TRTools
TRTools copied to clipboard
Merge STR: More than one value found for END
Im trying to merge around 3 files of GangSTR output into one mergefile. while doing it, Im facing an issue of
More than one value found for END
it ran for 89k lines and it stopped after this line
(bharath) []$ tail -1 test.vcf.vcf
chr10 17809113 . CCTCCCCTCCCCTCCCCTCCCCTCC . . . END=17809163;PERIOD=5;RU=cctcc;REF=5.0;STUTTERUP=0.05;STUTTERDOWN=0.05;STUTTERP=0.9;EXPTHRESH=-1 GT:DP:Q:REPCN:REPCI:RC:ML:INS:STDERR:ENCLREADS:FLNKREADS:QEXP 0/0:49:1.0:5,5:5-5,5-5:29,20,0,0:286.292:419.097,96.3636:0.0,0.0:5,29:NULL:-1.0,-1.0,-1.0 0/0:28:0.999683:5,5:5-5,5-5:16,12,0,0:167.282:416.998,95.8552:0.0,0.0:5,16:NULL:-1.0,-1.0,-1.0 0/0:42:1.0:5,5:5-5,5-5:25,17,0,0:251.281:415.347,94.2128:0.0,0.0:5,25:NULL:-1.0,-1.0,-1.0
I couldn't able to figure out the error from the vcf files . the following lines are the next lines in each file, I have found out that multiple END values are given for the same location. but how do i resolve this issue?
(bharath) []$ zcat *.vcf.gz | grep -w "17813632"

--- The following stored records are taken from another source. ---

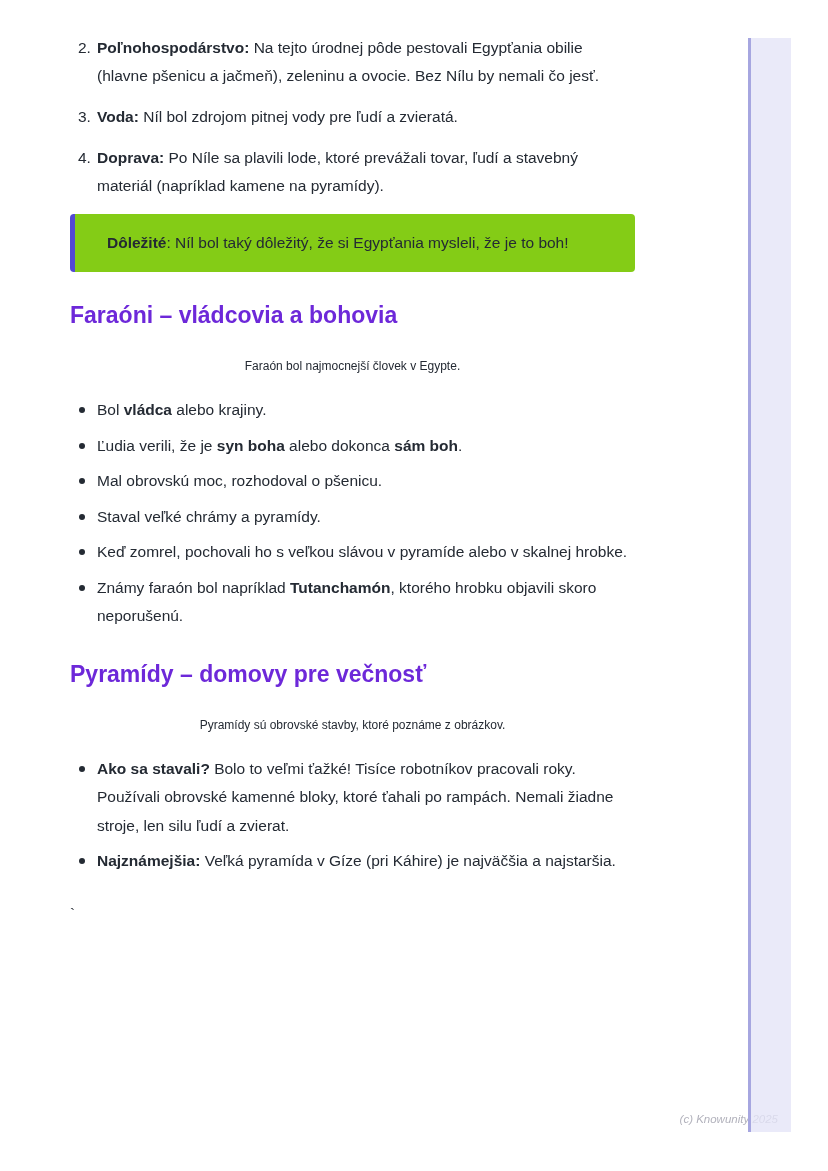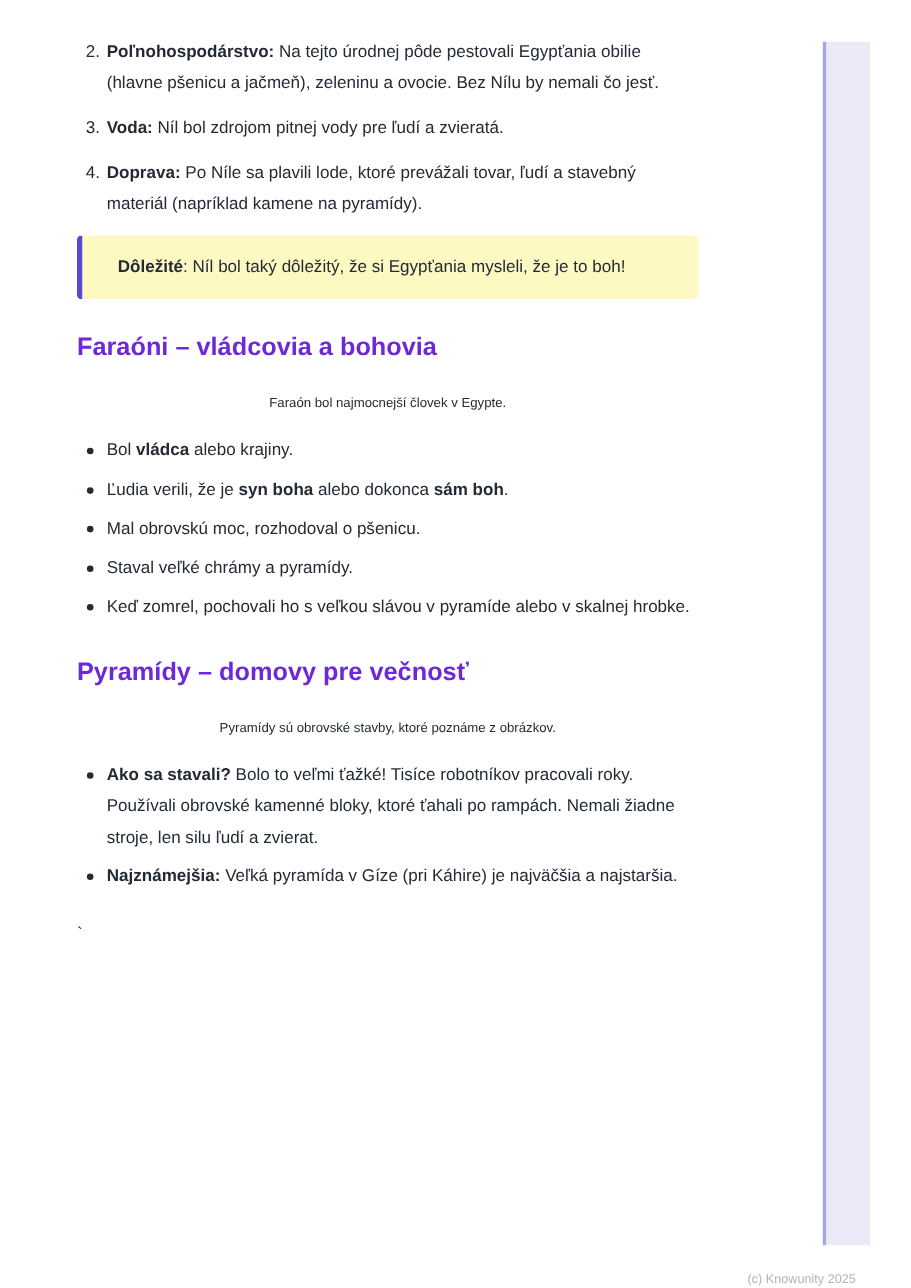--- a/index.html
+++ b/index.html
@@ -39,7 +39,7 @@
   
   .callout {
     margin-top: 14px;
-    background: #fef9c3;
+    background: #84cc16;
     border-left: 5px solid #5349d4;
     border-radius: 4px;
     padding: 15px 24px;

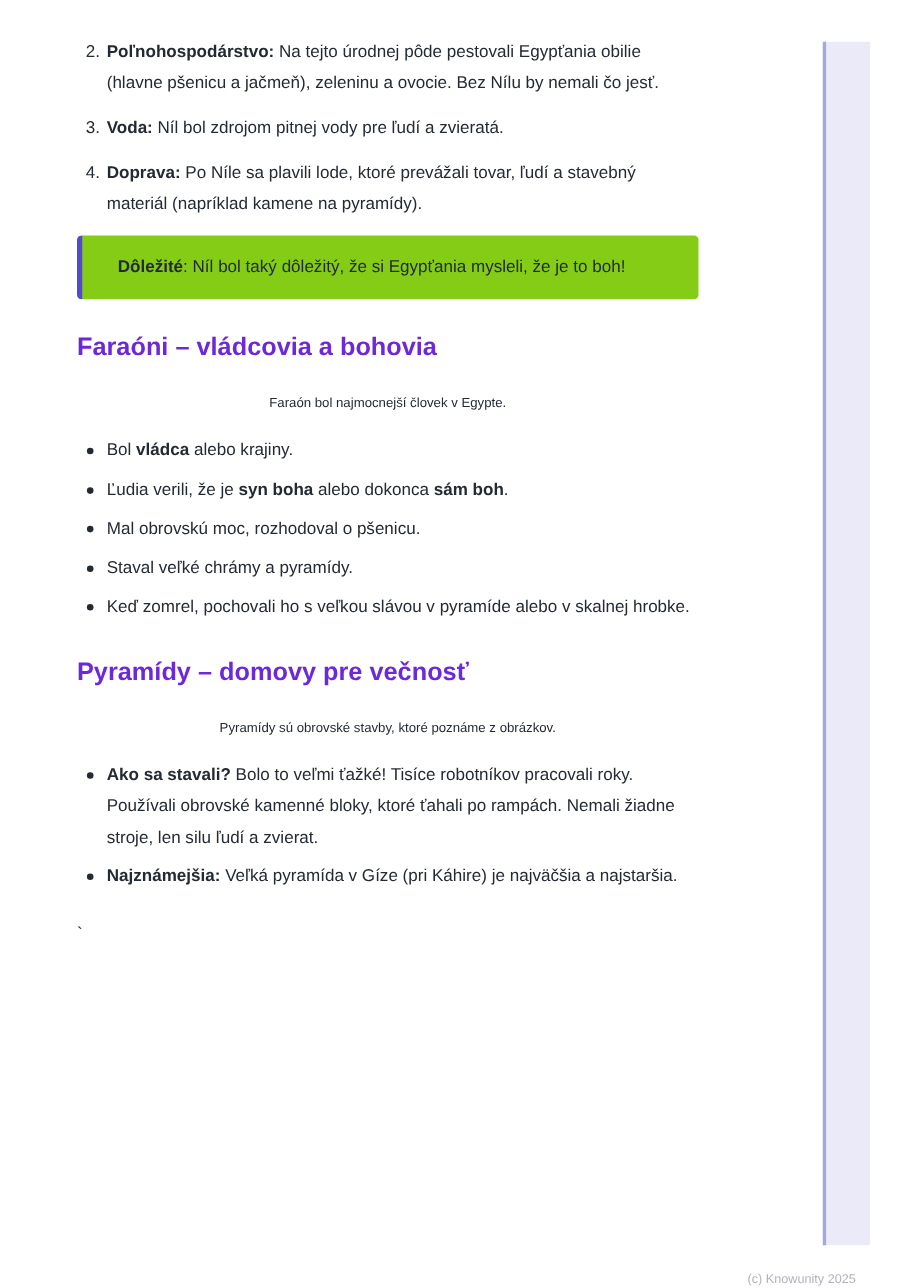--- a/index.html
+++ b/index.html
@@ -151,6 +151,7 @@
       <li><span>Mal obrovskú moc, rozhodoval o pšenicu.</span></li>
       <li><span>Staval veľké chrámy a pyramídy.</span></li>
       <li><span>Keď zomrel, pochovali ho s veľkou slávou v pyramíde alebo v skalnej hrobke.</span></li>
+      <li><span>Známy faraón bol napríklad </span><strong>Tutanchamón</strong><span>, ktorého hrobku objavili skoro neporušenú.</span></li>
     </ul>
 
     <h2 class="heading">Pyramídy – domovy pre večnosť</h2>

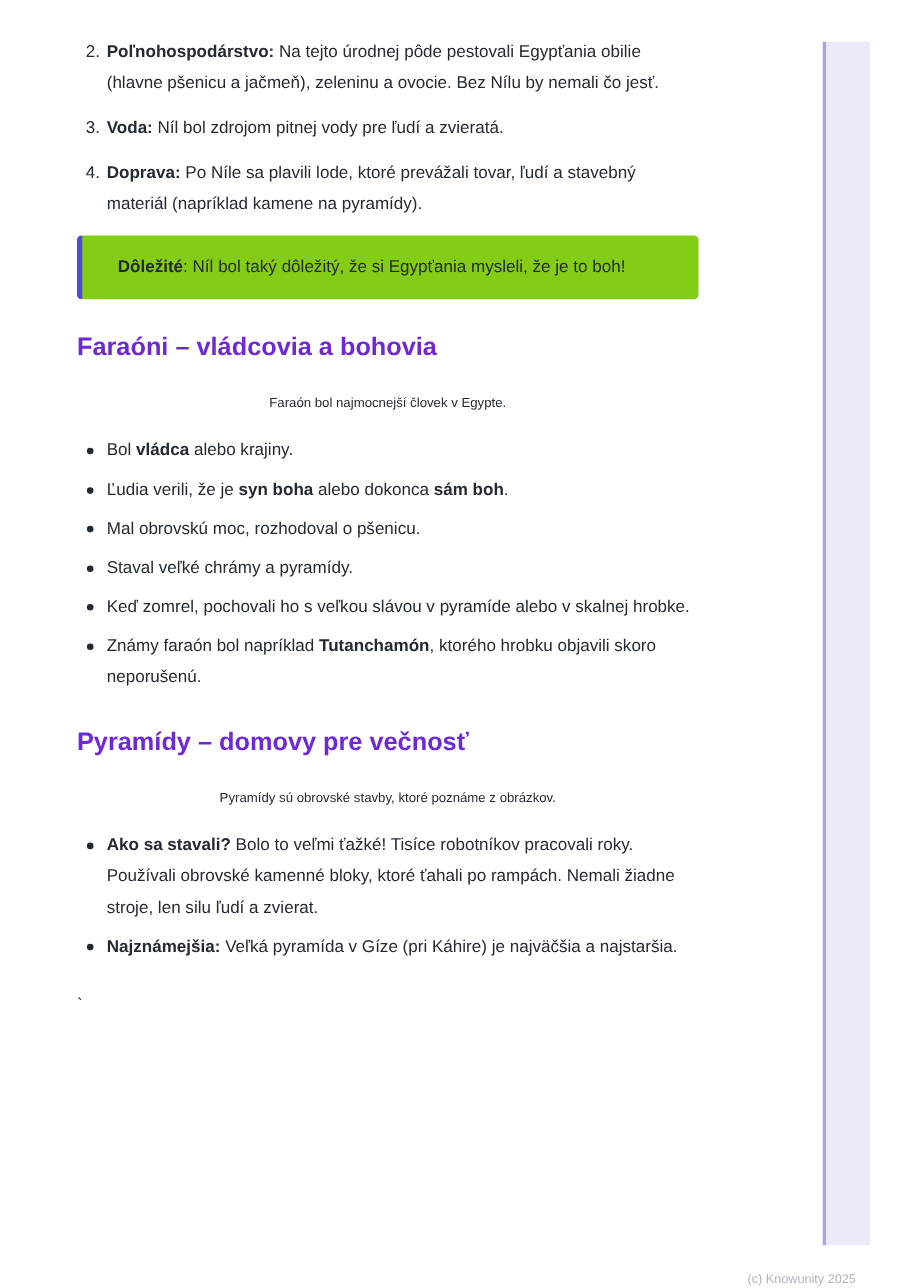--- a/index.html
+++ b/index.html
@@ -99,11 +99,12 @@
   
   .footer {
     position: absolute;
-    top: 1157px;
+    top: 1113px;
     right: 50px;
     font-size: 11.5px;
     color: #b2b2bc;
     z-index: 1;
+    font-style: italic;
   }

chr10 17813632 . TATA . . . END=17813701;EXPTHRESH=-1;GRID=1,5;PERIOD=2;REF=2;RU=ta;STUTTERDOWN=0.05;STUTTERP=0.9;STUTTERUP=0.05 GT:DP:Q:REPCN:REPCI:RC:ENCLREADS:FLNKREADS:ML:INS:STDERR:QEXP 0/0:27:0.970717:2,2:2-2,2-2:8,19,0,0:2,8:NULL:187.217:415.347,94.2128:0,0:-1,-1,-1
chr10 17813632 . TATA . . . END=17813703;EXPTHRESH=-1;GRID=1,5;PERIOD=2;REF=2;RU=ta;STUTTERDOWN=0.05;STUTTERP=0.9;STUTTERUP=0.05 GT:DP:Q:REPCN:REPCI:RC:ENCLREADS:FLNKREADS:ML:INS:STDERR:QEXP 0/0:27:0.962654:2,2:2-2,2-2:8,19,0,0:2,8:NULL:187.622:415.347,94.2128:0,0:-1,-1,-1
chr10 17813632 . TATA . . . END=17813703;EXPTHRESH=-1;GRID=1,5;PERIOD=2;REF=2;RU=ta;STUTTERDOWN=0.05;STUTTERP=0.9;STUTTERUP=0.05 GT:DP:Q:REPCN:REPCI:RC:ENCLREADS:FLNKREADS:ML:INS:STDERR:QEXP 0/0:20:0.315071:2,2:1-3,1-3:2,18,0,0:2,2:NULL:160.457:416.998,95.8552:0.466294,0.466294:-1,-1,-1
chr10 17813632 . TATA TATATA . . END=17813701;EXPTHRESH=-1;GRID=1,6;PERIOD=2;REF=2;RU=ta;STUTTERDOWN=0.05;STUTTERP=0.9;STUTTERUP=0.05 GT:DP:Q:REPCN:REPCI:RC:ENCLREADS:FLNKREADS:ML:INS:STDERR:QEXP 0/1:24:0.33128:2,3:2-3,2-6:2,19,0,3:2,2:2,2|3,1:194.26:416.998,95.8552:0.500759,0.76488:-1,-1,-1
chr10 17813632 . TATA . . . END=17813701;EXPTHRESH=-1;GRID=1,103;PERIOD=2;REF=2;RU=ta;STUTTERDOWN=0.05;STUTTERP=0.9;STUTTERUP=0.05 GT:DP:Q:REPCN:REPCI:RC:ENCLREADS:FLNKREADS:ML:INS:STDERR:QEXP 0/0:14:0.00196308:2,2:1-23,1-23:0,14,0,0:NULL:NULL:115.062:419.097,96.3636:7.19692,7.19692:-1,-1,-1
chr10 17813632 . TATA TATATA . . END=17813703;EXPTHRESH=-1;GRID=1,103;PERIOD=2;REF=2;RU=ta;STUTTERDOWN=0.05;STUTTERP=0.9;STUTTERUP=0.05 GT:DP:Q:REPCN:REPCI:RC:ENCLREADS:FLNKREADS:ML:INS:STDERR:QEXP 1/1:14:0.00181527:3,3:1-24,1-24:0,14,0,0:NULL:NULL:115.131:419.097,96.3636:6.13539,6.13539:-1,-1,-1
On the line merging stopped at, looking at the POS and length of the REF allele you would conclude that the coordinate of the last base pair of the REF allele is "17809137". But the given END info field is "17809163". I assume it's erroring out because those don't match. I would look to see which of the POS/REF/END fields was incorrectly set upstream.